» THE DATA:
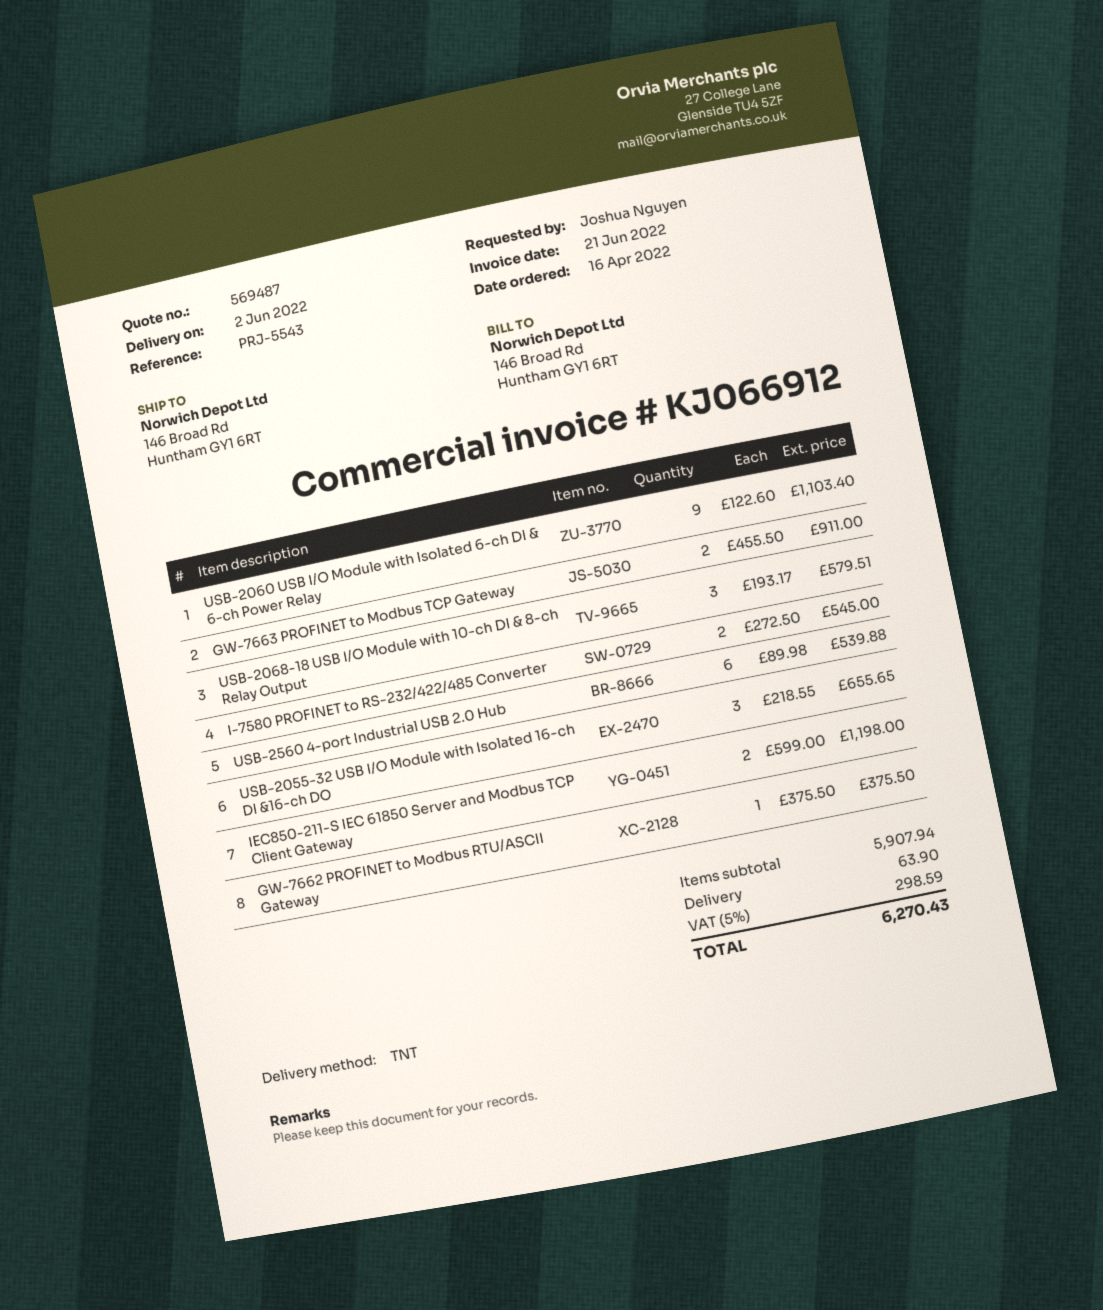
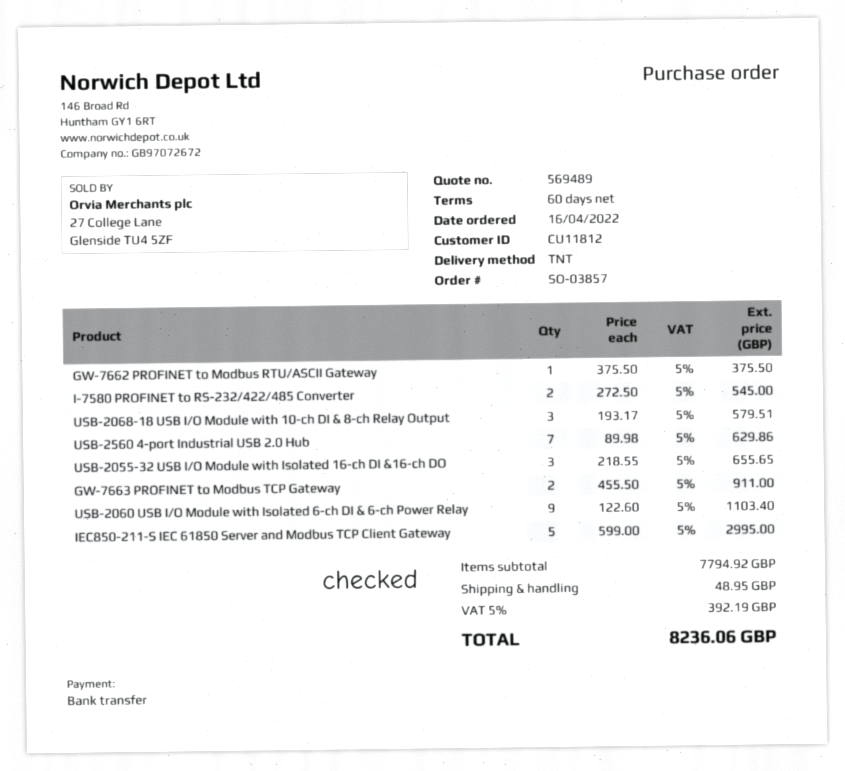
quote number: 569487 -> 569489
USB-2560 4-port Industrial USB 2.0 Hub: 6 x 89.98 = 539.88 -> 7 x 89.98 = 629.86
IEC850-211-S IEC 61850 Server and Modbus TCP Client Gateway: 2 x 599.00 = 1198.00 -> 5 x 599.00 = 2995.00
subtotal: 5907.94 -> 7794.92
shipping: 63.90 -> 48.95
tax: 5% = 298.59 -> 5% = 392.19
total: 6270.43 -> 8236.06

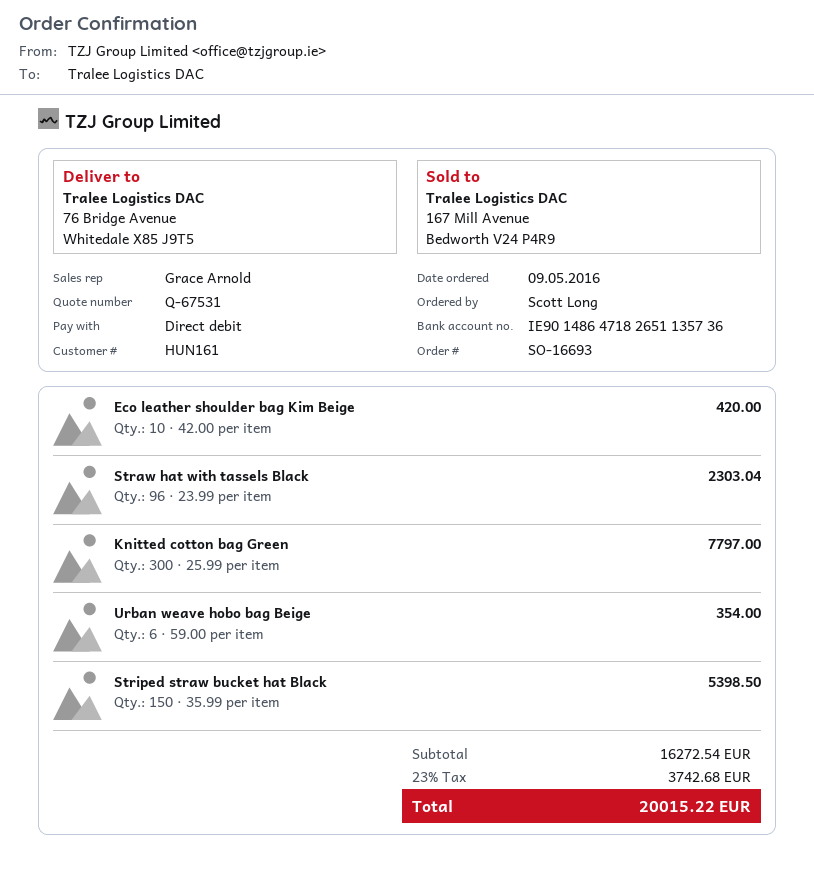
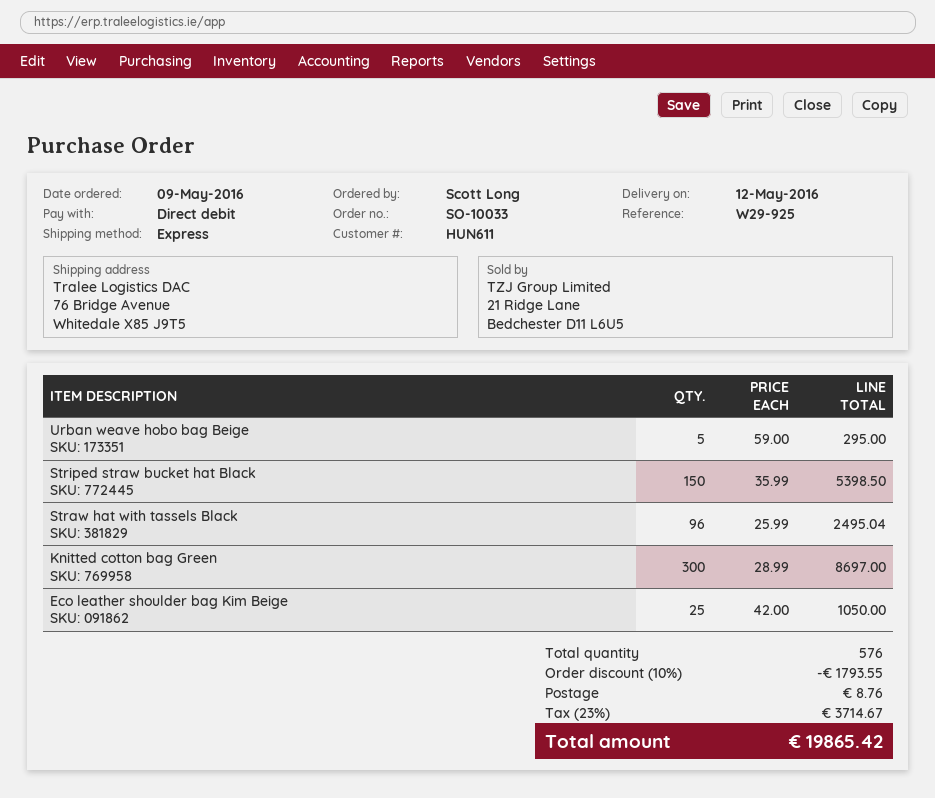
order number: SO-16693 -> SO-10033
customer number: HUN161 -> HUN611
Eco leather shoulder bag Kim Beige: 10 x 42.00 = 420.00 -> 25 x 42.00 = 1050.00
Straw hat with tassels Black: 96 x 23.99 = 2303.04 -> 96 x 25.99 = 2495.04
Knitted cotton bag Green: 300 x 25.99 = 7797.00 -> 300 x 28.99 = 8697.00
Urban weave hobo bag Beige: 6 x 59.00 = 354.00 -> 5 x 59.00 = 295.00
discount: none -> 10% = 1793.55
shipping: none -> 8.76
tax: 23% = 3742.68 -> 23% = 3714.67
total: 20015.22 -> 19865.42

» WHAT YOU HAVE TO DO: Select every line of the records holding the string "number".

» RESPONSE AREA:
quote number: 569487 -> 569489
order number: SO-16693 -> SO-10033
customer number: HUN161 -> HUN611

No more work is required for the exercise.